La HAS recommande que les primovaccinés de moins de 55 ans avec AstraZeneca soient injectés avec une deuxième dose issue du vaccin de Pfizer ou de Moderna.

Fin mars 2021, la Haute Autorité de Santé (HAS) a décidé de limiter le vaccin d’AstraZeneca aux personnes de plus de 55 ans, puisque les effets secondaires graves, qui restent rares, ont prioritairement lieu chez cette population plus jeune. Restait alors en suspend la question des primovaccinés de moins de 55 ans : comment leur vaccination allait-elle se poursuivre ? L’autorité a finalement pris sa décision, ce 9 avril, en estimant que ces personnes primovaccinées de moins de 55 ans avec le vaccin AstraZeneca devraient recevoir celui de Pfizer ou de Moderna (à ARN messager) en deuxième dose.

Que sait-on sur l’efficacité et la sécurité d’un tel schéma, connu dans la communauté médicale sous le nom de vaccination « prime-boost hétérologue » ?

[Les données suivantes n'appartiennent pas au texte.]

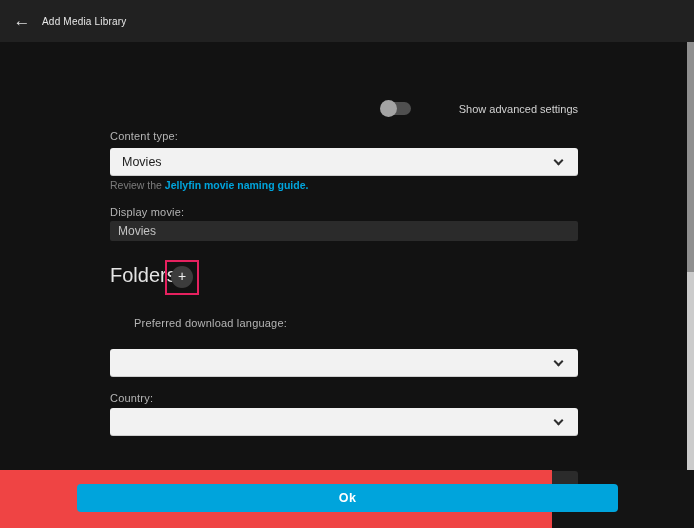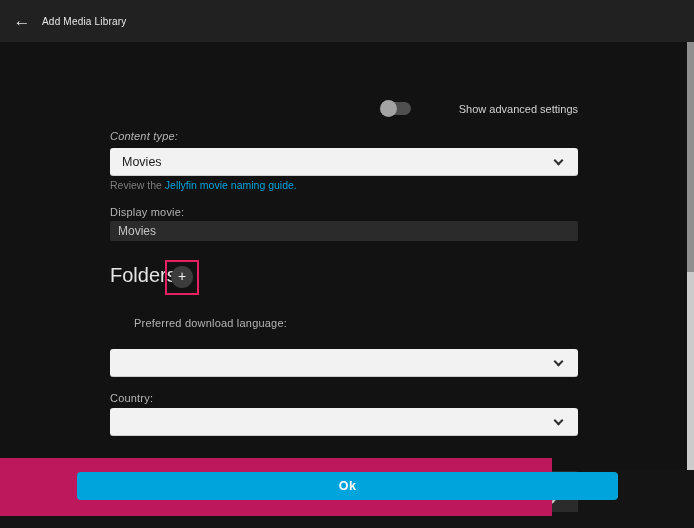--- a/index.html
+++ b/index.html
@@ -95,7 +95,7 @@
       <span class="toggle-label">Show advanced settings</span>
     </div>
 
-    <div class="field-label" style="top:88px;font-style:italic;">Content type:</div>
+    <div class="field-label" style="top:88px;">Content type:</div>
     <div class="select" style="top:106px;">
       <span class="select-value">Movies</span>
       <span class="chev"></span>

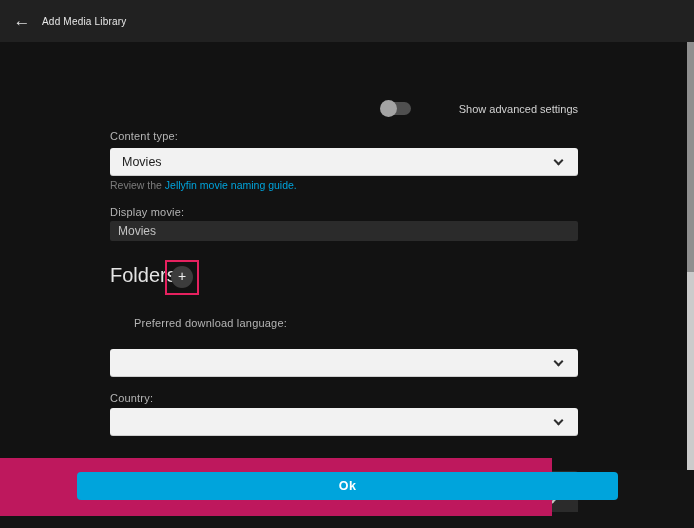--- a/index.html
+++ b/index.html
@@ -35,7 +35,7 @@
   .chev.light { border-color:#c4c4c4; }
 
   .helper { position:absolute; left:110px; top:137px; font-size:10.5px; color:#7c7c7c; }
-  .helper a { color:#00a4dc; font-weight:normal; text-decoration:none; cursor:pointer; }
+  .helper a { color:#00a4dc; font-weight:bold; text-decoration:none; cursor:pointer; }
 
   .text-input { position:absolute; left:110px; top:179px; width:468px; height:20px; background:#2b2b2b;
                 border:none; border-radius:2px; color:#c3c3c3; font-size:12px; padding-left:8px;

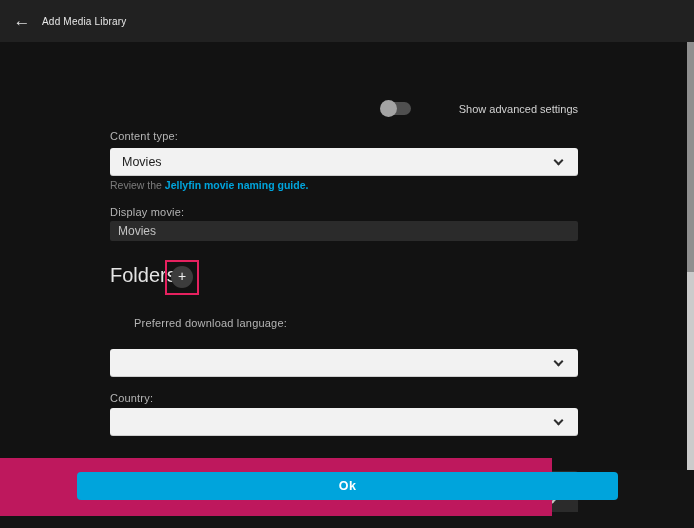--- a/index.html
+++ b/index.html
@@ -64,7 +64,7 @@
   .downloader-panel .chev { margin-right:22px; }
 
   
-  .footer { position:absolute; top:458px; left:0; width:552px; height:58px; background:#be185d; z-index:6; }
+  .footer { position:absolute; top:470px; left:0; width:552px; height:58px; background:#ef4444; z-index:6; }
   .ok-btn { position:absolute; left:77px; top:14px; width:541px; height:28px; background:#00a4dc; border:none;
             border-radius:4px; color:#ffffff; font-weight:bold; font-size:12.5px; cursor:pointer;
             font-family:"Liberation Sans", sans-serif; letter-spacing:.3px; }

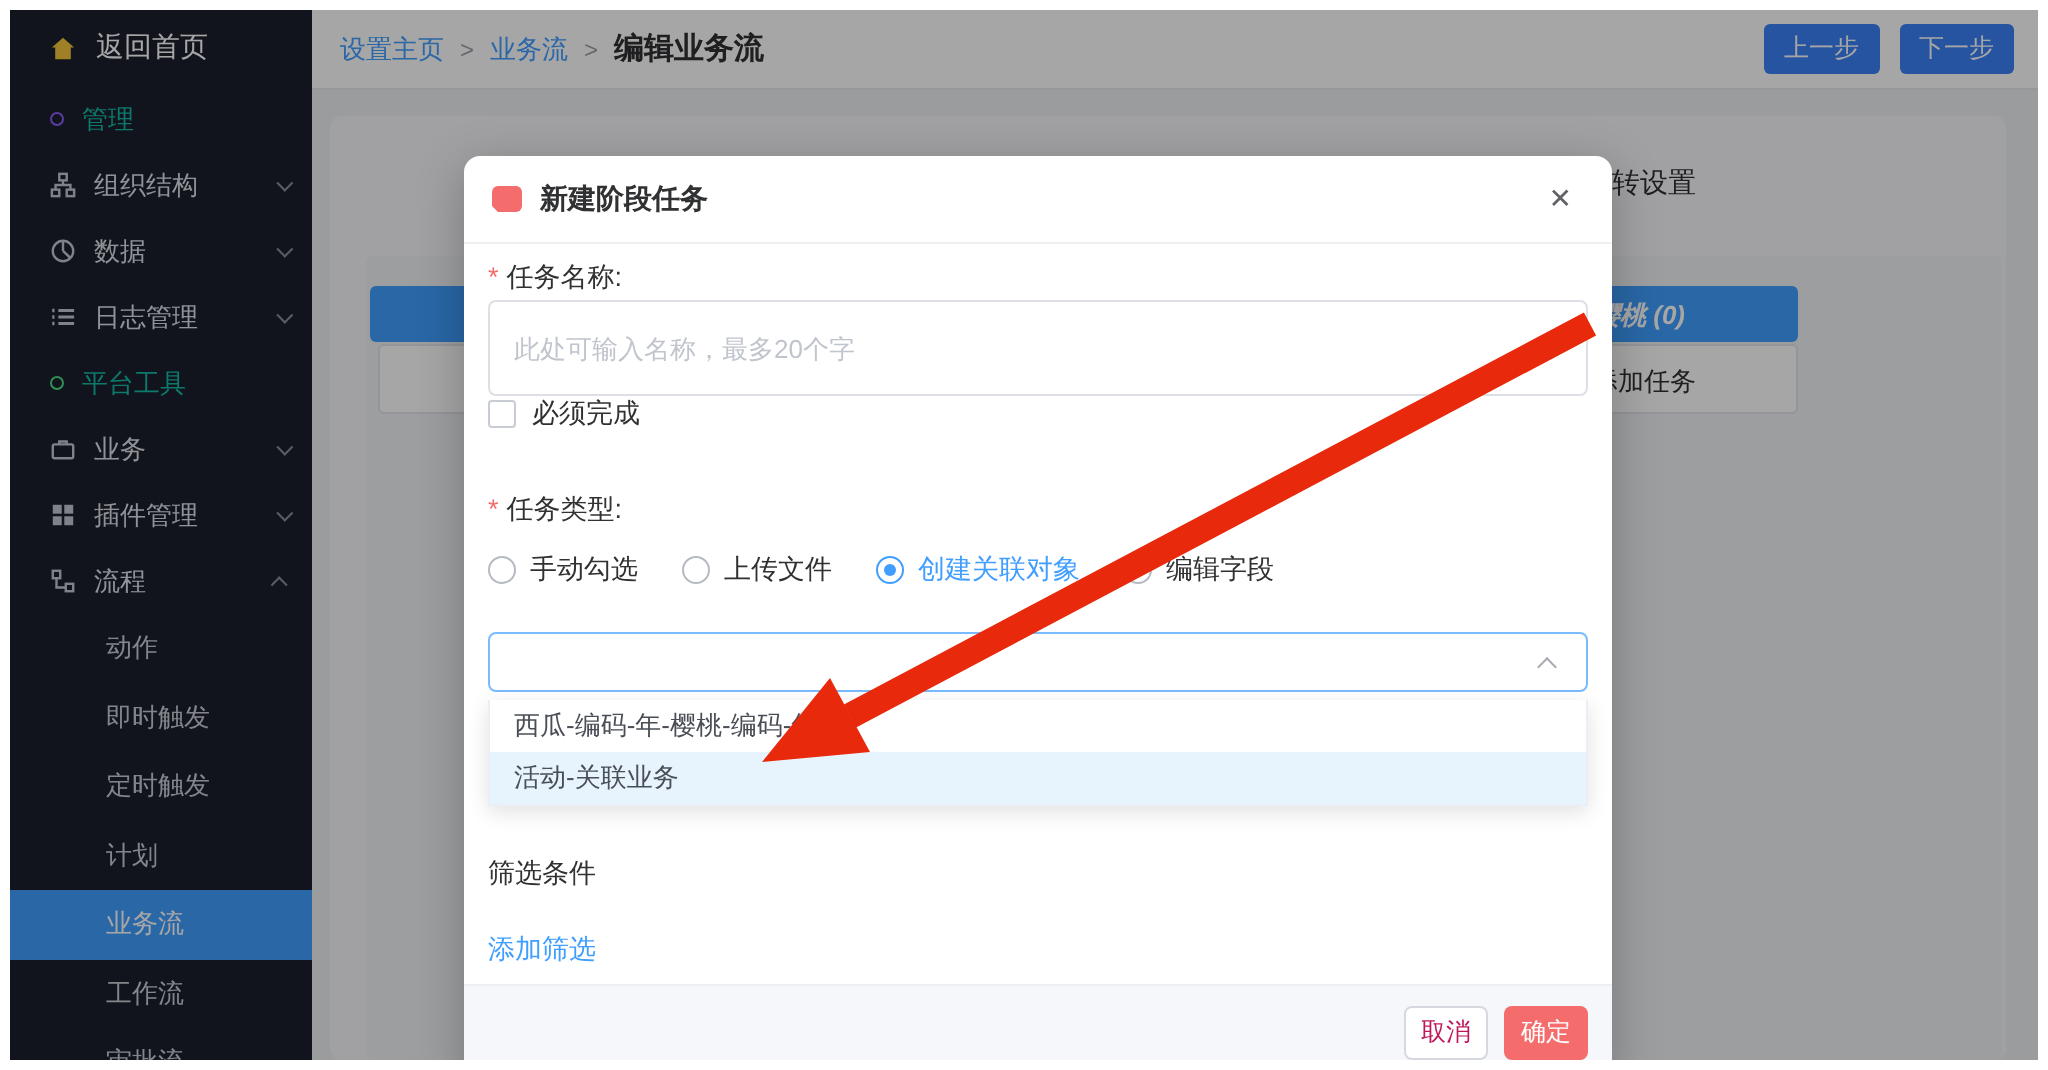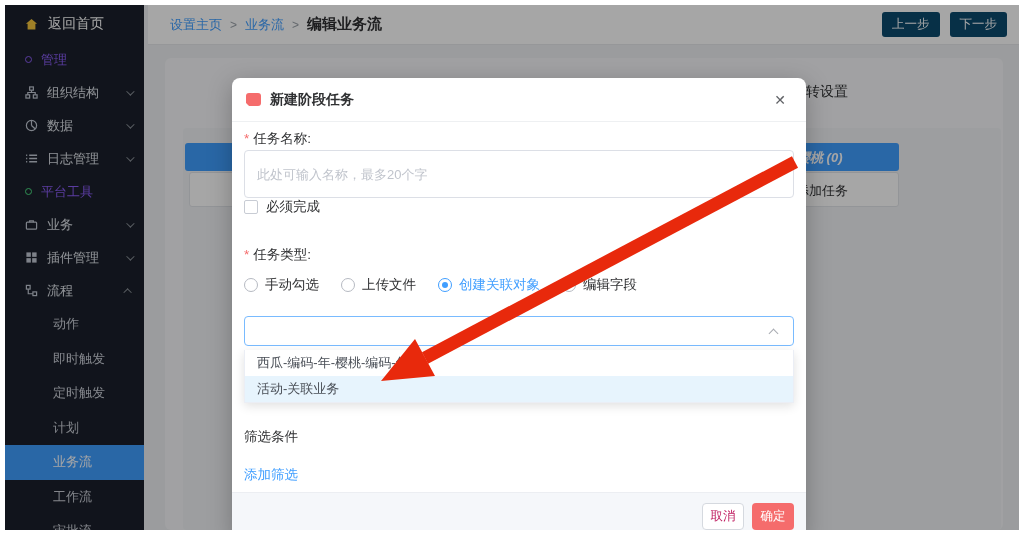--- a/index.html
+++ b/index.html
@@ -8,7 +8,7 @@
   .app { position:absolute; left:5px; top:5px; right:5px; bottom:5px; overflow:hidden; background:#eef0f3; }
 
   
-  .sidebar { position:absolute; left:0; top:0; bottom:0; width:139px; background:#1b202b; z-index:1; overflow:hidden; }
+  .sidebar { position:absolute; left:0; top:0; bottom:0; width:151px; background:#1b202b; z-index:1; overflow:hidden; }
   .side-home { height:38px; display:flex; align-items:center; gap:10px; padding-left:20px; color:#ffffff; font-size:14px; }
   .nav-item { height:33px; display:flex; align-items:center; gap:9px; padding:0 12px 0 20px; color:#dde1e8; font-size:13px; cursor:pointer; }
   .nav-item.group { color:#8b5cf6; }

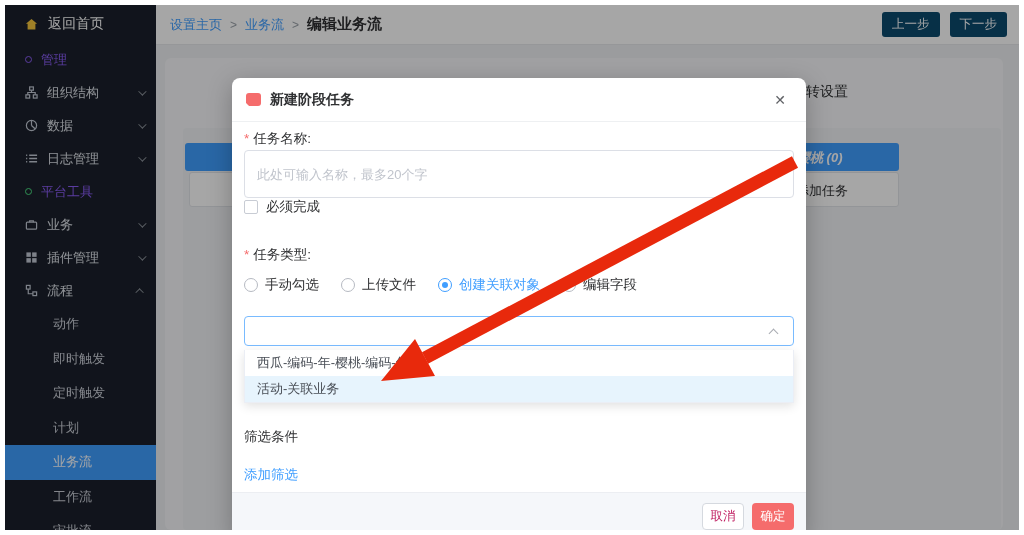--- a/index.html
+++ b/index.html
@@ -30,7 +30,7 @@
   .crumb-sep { color:#9aa0a8; font-size:12px; margin:0 8px; }
   .crumb-current { color:#303133; font-size:15px; font-weight:600; }
   .step-btns { margin-left:auto; display:flex; gap:10px; }
-  .step-btn { min-width:52px; height:25px; background:#0c4a6e; color:#fff; font-size:12.5px; border:none; border-radius:3px; cursor:pointer; padding:0 10px; }
+  .step-btn { min-width:52px; height:25px; background:#3b82f6; color:#fff; font-size:12.5px; border:none; border-radius:3px; cursor:pointer; padding:0 10px; }
 
   
   .content { position:absolute; left:143px; top:40px; right:0; bottom:0; background:#eef0f3; }

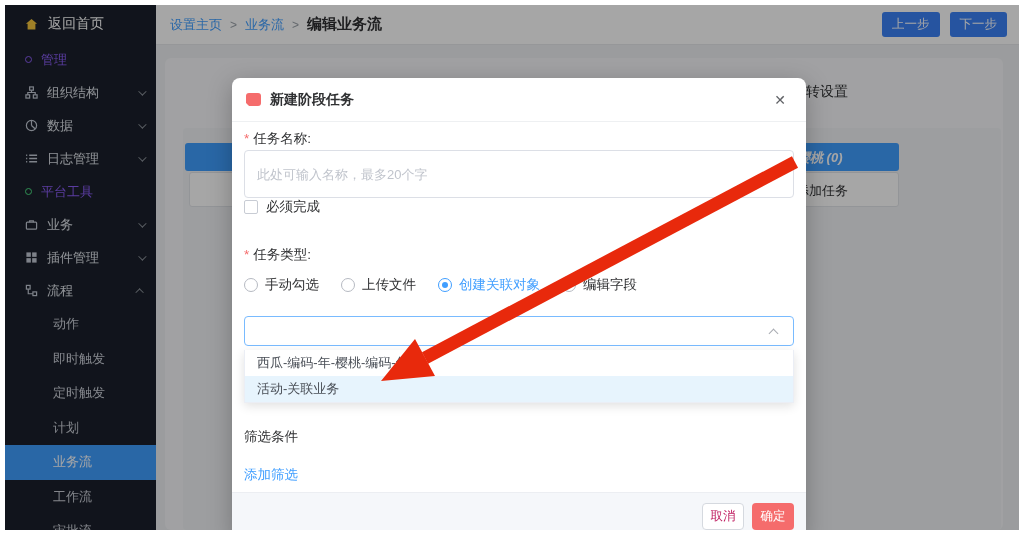--- a/index.html
+++ b/index.html
@@ -11,7 +11,7 @@
   .sidebar { position:absolute; left:0; top:0; bottom:0; width:151px; background:#1b202b; z-index:1; overflow:hidden; }
   .side-home { height:38px; display:flex; align-items:center; gap:10px; padding-left:20px; color:#ffffff; font-size:14px; }
   .nav-item { height:33px; display:flex; align-items:center; gap:9px; padding:0 12px 0 20px; color:#dde1e8; font-size:13px; cursor:pointer; }
-  .nav-item.group { color:#8b5cf6; }
+  .nav-item.group { color:#14b8a6; }
   .nav-item .chev { margin-left:auto; }
   .chev { width:6px; height:6px; border-right:1.5px solid #8a9099; border-bottom:1.5px solid #8a9099; display:inline-block; }
   .chev.down { transform:rotate(45deg) translateY(-2px); }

En Angleterre, une large étude est menée sur le mélange des vaccins Covid-19, afin d’évaluer l’efficacité de combiner une dose d’AstraZeneca et une dose de Pfizer, ou l’inverse. Les résultats de ces travaux de recherche, démarrés le 3 février, n’ont pas encore été publiés. Les données préliminaires sont prévues pour mai/juin. Il n’y a donc pas d’étude clinique complète sur le sujet.

Cela ne veut pas dire que les connaissances scientifiques sur le sujet sont manquantes, et l’on sait que ce mélange ne pose pas de problème particulier en matière de sécurité. Au contraire, des recherches menées à propos du coronavirus ou d’autres maladies suggèrent que la piste « prime-boost hétérologue » pourrait bouleverser positivement la vaccination.

Deux vaccins, une même cible antigénique

Si les vaccins d’AstraZeneca et ceux de Pfizer/Moderna ne reposent pas sur la même technique, ils ciblent tous deux la protéine Spike du coronavirus. À partir de l’exacte même cible antigénique, l’objectif est dans les deux cas d’apprendre au système immunitaire à reconnaitre cette protéine issue du coronavirus SARS-CoV-2, et donc à éviter l’infection lorsque le véritable pathogène se présente.

La façon de produire cette réaction est différente, mais la mécanique comme le résultat sont similaires, ce qui ne crée pas d’incompatibilité et ne rend pas la combinaison illogique.

La consigne générale des autorités sanitaires à ce sujet, par exemple le CDC aux États-Unis ou bien dans la politique du Royaume-Uni, est pour l’instant de privilégier deux doses d’un seul et même vaccin en l’absence de résultats finaux sur le sujet, mais, si jamais une deuxième injection s’avère impossible avec le même vaccin pour une raison ou une autre (stock, etc.), alors elle peut avoir lieu avec un autre vaccin ciblant la même protéine du coronavirus. Ce choix est considéré comme préférable à l’absence de deuxième dose. Une telle situation n’est donc pas totalement une surprise médicale.

D’ailleurs, l’option de combiner deux vaccins différents est possiblement une voie qui permettrait de créer un plus grand « boost » immunitaire, et il s’agit là d’une des raisons ayant poussé l’Angleterre à mener un essai clinique sur le sujet. Cette piste vaccinale est étudiée depuis quelques années pour vacciner contre Ebola ou pour le VIH. « Nous ne savons pas exactement pourquoi une approche mixte peut être plus efficace. Mais il est possible que la combinaison de deux vaccins différents — qui présentent la même cible antigénique, mais stimulent le système immunitaire de manière différente — puisse mieux concentrer l’attention de nos cellules immunitaires sur la bonne cible », explique la biologiste médicale Kylie Quinn.

Une étude mélangeant deux vaccins différents contre le coronavirus (vaccin vecteur viral à adénovirus et vaccin ARNm), mais menée uniquement sur des souris et aux données disponibles seulement en preprint, a conclu récemment que « les réponses en anticorps sont plus élevées dans les schémas de vaccination hétérologue à deux doses que dans les schémas à dose unique », car ce schéma induirait davantage d’anticorps neutralisants.